───── Information given ─────
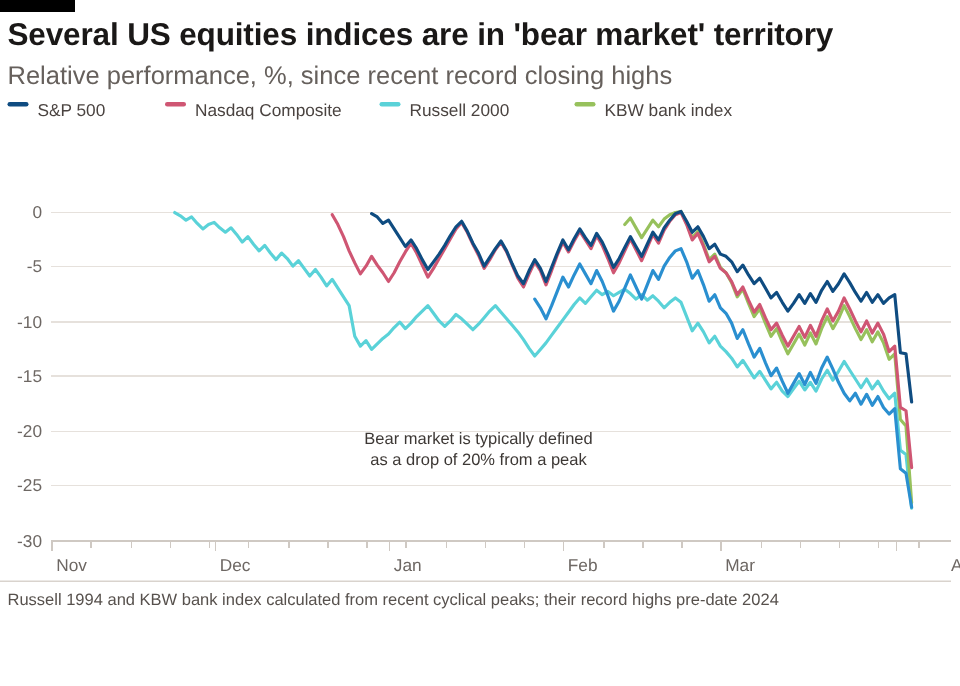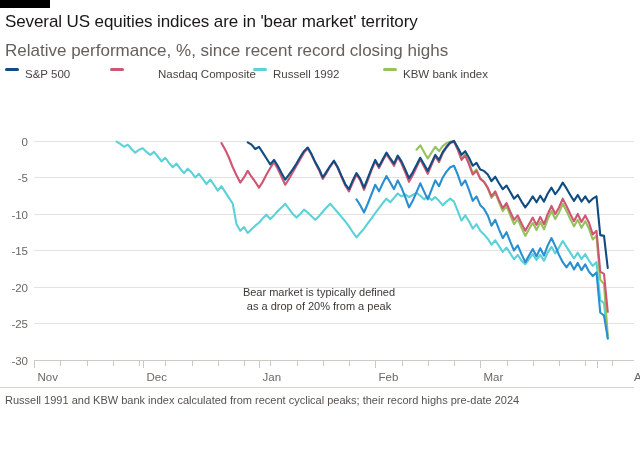--- a/index.html
+++ b/index.html
@@ -20,22 +20,22 @@
     left: 0;
     top: 0;
     width: 50px;
     height: 8px;
     background: #000000;
   }
   #chart-title {
     position: absolute;
     left: 5px;
     top: 12px;
-    font-size: 17px;
-    font-weight: 400;
+    font-size: 21px;
+    font-weight: 700;
     color: #1a1817;
     letter-spacing: -0.1px;
     white-space: nowrap;
   }
   #chart-subtitle {
     position: absolute;
     left: 5px;
     top: 41px;
     font-size: 17px;
     font-weight: 400;
@@ -146,27 +146,27 @@
 
 <div id="chart-title">Several US equities indices are in 'bear market' territory</div>
 <div id="chart-subtitle">Relative performance, %, since recent record closing highs</div>
 
 <div id="legend">
     <div class="legend-row" style="position: relative;">
       <div class="legend-item" style="position: absolute; left: 0px; top: 0px;">
         <span class="legend-swatch" style="background: rgb(15, 76, 129);"></span>
         <span class="legend-label">S&amp;P 500</span>
       </div>
-      <div class="legend-item" style="position: absolute; left: 105px; top: 0px; gap: 28px;">
+      <div class="legend-item" style="position: absolute; left: 105px; top: 0px;">
         <span class="legend-swatch" style="background: rgb(207, 86, 115);"></span>
         <span class="legend-label">Nasdaq Composite</span>
       </div>
       <div class="legend-item" style="position: absolute; left: 248px; top: 0px;">
         <span class="legend-swatch" style="background: rgb(90, 210, 216);"></span>
-        <span class="legend-label">Russell 1992</span>
+        <span class="legend-label">Russell 2000</span>
       </div>
       <div class="legend-item" style="position: absolute; left: 378px; top: 0px;">
         <span class="legend-swatch" style="background: rgb(151, 193, 92);"></span>
         <span class="legend-label">KBW bank index</span>
       </div>
     </div>
   </div>
 
 <div id="plot-wrap">
   <svg id="plot-svg" width="640" height="275">
@@ -225,14 +225,14 @@
       <path d="M221.50 31.14 L225.25 37.71 L229.00 45.75 L232.75 55.24 L236.50 63.27 L240.25 70.57 L244.00 65.46 L247.75 58.89 L251.50 64.73 L255.25 69.84 L259.00 75.68 L262.75 69.84 L266.50 62.54 L270.25 55.97 L274.00 50.13 L277.75 56.70 L281.50 64.73 L285.25 72.76 L289.00 66.92 L292.75 60.35 L296.50 53.78 L300.25 47.21 L304.00 40.63 L307.75 36.25 L311.50 42.83 L315.25 50.86 L319.00 58.16 L322.75 66.92 L326.50 61.08 L330.25 54.51 L334.00 49.40 L337.75 55.97 L341.50 64.73 L345.25 73.49 L349.00 79.33 L352.75 70.57 L356.50 62.54 L360.25 68.38 L364.00 77.87 L367.75 68.38 L371.50 58.16 L375.25 49.40 L379.00 55.97 L382.75 48.67 L386.50 42.10 L390.25 47.94 L394.00 53.78 L397.75 45.02 L401.50 51.59 L405.25 60.35 L409.00 69.84 L412.75 63.27 L416.50 55.24 L420.25 47.21 L424.00 54.51 L427.75 61.81 L431.50 53.05 L435.25 44.29 L439.00 50.13 L442.75 41.37 L446.50 35.52 L450.25 31.14 L454.00 29.68 L457.75 37.71 L461.50 47.94 L465.25 43.56 L469.00 52.32 L472.75 62.54 L476.50 58.89 L480.25 66.92 L484.00 69.84 L487.75 75.68 L491.50 84.44 L495.25 79.33 L499.00 88.10 L502.75 96.13 L506.50 91.02 L510.25 99.78 L514.00 107.81 L517.75 103.43 L521.50 111.46 L525.25 118.76 L529.00 112.19 L532.75 105.62 L536.50 112.92 L540.25 104.89 L544.00 112.19 L547.75 101.97 L551.50 93.94 L555.25 101.97 L559.00 95.40 L562.75 86.63 L566.50 93.94 L570.25 101.97 L574.00 109.27 L577.75 101.97 L581.50 110.00 L585.25 103.43 L589.00 110.73 L592.75 122.41 L596.50 118.76 L600.25 159.65 L604.00 161.84 L607.75 199.81" stroke="#cf5673" class="series-path"></path>
       <path d="M356.50 87.37 L360.25 93.21 L364.00 100.51 L367.75 91.75 L371.50 82.25 L375.25 72.76 L379.00 79.33 L382.75 71.30 L386.50 64.00 L390.25 70.57 L394.00 77.14 L397.75 68.38 L401.50 75.68 L405.25 85.17 L409.00 95.40 L412.75 88.83 L416.50 80.06 L420.25 71.30 L424.00 79.33 L427.75 87.37 L431.50 77.87 L435.25 68.38 L439.00 74.22 L442.75 65.46 L446.50 59.62 L450.25 55.24 L454.00 53.78 L457.75 62.54 L461.50 73.49 L465.25 68.38 L469.00 77.87 L472.75 88.83 L476.50 84.44 L480.25 93.21 L484.00 96.86 L487.75 103.43 L491.50 113.65 L495.25 107.81 L499.00 117.30 L502.75 126.06 L506.50 120.22 L510.25 129.71 L514.00 138.48 L517.75 133.37 L521.50 142.13 L525.25 150.16 L529.00 143.59 L532.75 137.02 L536.50 144.32 L540.25 136.29 L544.00 143.59 L547.75 133.37 L551.50 126.06 L555.25 134.10 L559.00 142.86 L562.75 150.16 L566.50 155.27 L570.25 150.16 L574.00 157.46 L577.75 150.89 L581.50 158.19 L585.25 152.35 L589.00 159.65 L592.75 164.03 L596.50 160.38 L600.25 200.54 L604.00 203.46 L607.75 226.10" stroke="#2a8fd0" class="series-path"></path>
       <path d="M247.75 30.41 L251.50 32.60 L255.25 36.98 L259.00 34.79 L262.75 40.63 L266.50 46.48 L270.25 52.32 L274.00 47.94 L277.75 53.78 L281.50 61.08 L285.25 67.65 L289.00 62.54 L292.75 57.43 L296.50 51.59 L300.25 45.02 L304.00 39.17 L307.75 35.52 L311.50 42.10 L315.25 50.13 L319.00 56.70 L322.75 65.46 L326.50 59.62 L330.25 53.78 L334.00 48.67 L337.75 55.24 L341.50 64.00 L345.25 72.03 L349.00 77.14 L352.75 68.38 L356.50 61.08 L360.25 66.92 L364.00 75.68 L367.75 66.19 L371.50 56.70 L375.25 47.94 L379.00 54.51 L382.75 47.21 L386.50 40.63 L390.25 46.48 L394.00 51.59 L397.75 43.56 L401.50 49.40 L405.25 57.43 L409.00 66.19 L412.75 60.35 L416.50 53.05 L420.25 45.75 L424.00 52.32 L427.75 58.89 L431.50 50.86 L435.25 42.83 L439.00 47.94 L442.75 39.90 L446.50 34.79 L450.25 30.41 L454.00 28.95 L457.75 35.52 L461.50 42.83 L465.25 39.17 L469.00 45.75 L472.75 53.78 L476.50 50.86 L480.25 57.43 L484.00 58.89 L487.75 62.54 L491.50 69.11 L495.25 64.73 L499.00 71.30 L502.75 77.14 L506.50 73.49 L510.25 80.06 L514.00 86.63 L517.75 82.98 L521.50 89.56 L525.25 95.40 L529.00 90.29 L532.75 84.44 L536.50 90.29 L540.25 83.71 L544.00 89.56 L547.75 81.52 L551.50 75.68 L555.25 82.25 L559.00 77.14 L562.75 70.57 L566.50 76.41 L570.25 82.98 L574.00 88.83 L577.75 82.98 L581.50 89.56 L585.25 84.44 L589.00 90.29 L592.75 86.63 L596.50 84.44 L600.25 123.14 L604.00 123.87 L607.75 156.00" stroke="#0f4c81" class="series-path"></path>
       <text x="319" y="183.74603174603175" class="annot-text">Bear market is typically defined</text>
       <text x="319" y="197.74603174603175" class="annot-text">as a drop of 20% from a peak</text>
     </svg>
 </div>
 
 <div id="footer-rule"></div>
 <div id="footer">
-  <div class="footer-line">Russell 1991 and KBW bank index calculated from recent cyclical peaks; their record highs pre-date 2024</div>
+  <div class="footer-line">Russell 1994 and KBW bank index calculated from recent cyclical peaks; their record highs pre-date 2024</div>
 </div>
 
 </body></html>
─────
About this task: Copy out all the lines of the records that include "chart".

Response box:
   #chart-title {
   #chart-subtitle {
 <div id="chart-title">Several US equities indices are in 'bear market' territory</div>
 <div id="chart-subtitle">Relative performance, %, since recent record closing highs</div>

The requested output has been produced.